◆ WHAT THE TASK REQUIRES ◆
Could you set down, exactly as they stand, only the lines from the one containing "net: 865.54 -> 850.49" through the end of the listing?

= = = = =

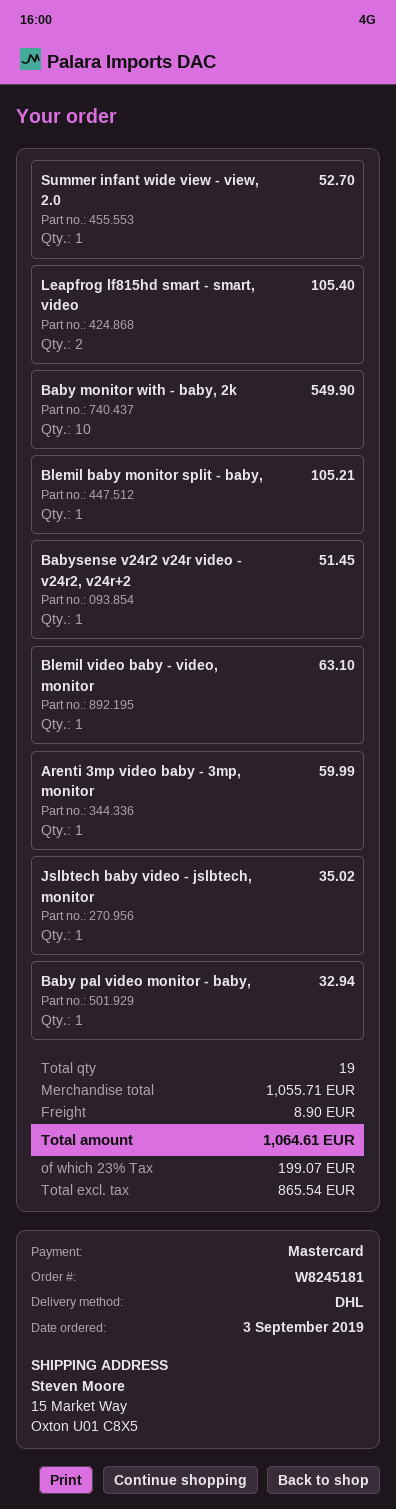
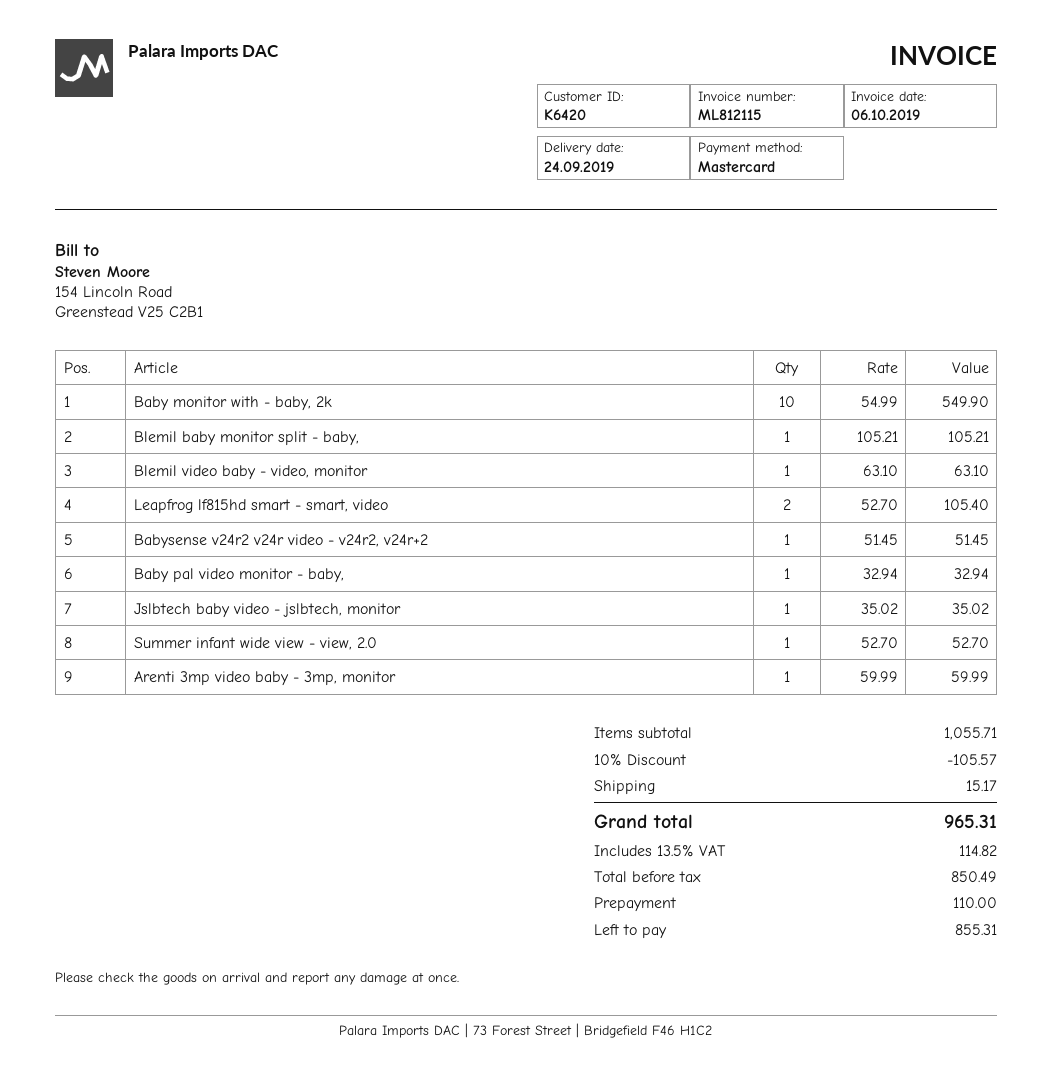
discount: none -> 10% = 105.57
shipping: 8.90 -> 15.17
net: 865.54 -> 850.49
tax: 23% = 199.07 -> 13.5% = 114.82
total: 1064.61 -> 965.31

= = = = =

◆ ANSWER FOR THE TASK ◆
net: 865.54 -> 850.49
tax: 23% = 199.07 -> 13.5% = 114.82
total: 1064.61 -> 965.31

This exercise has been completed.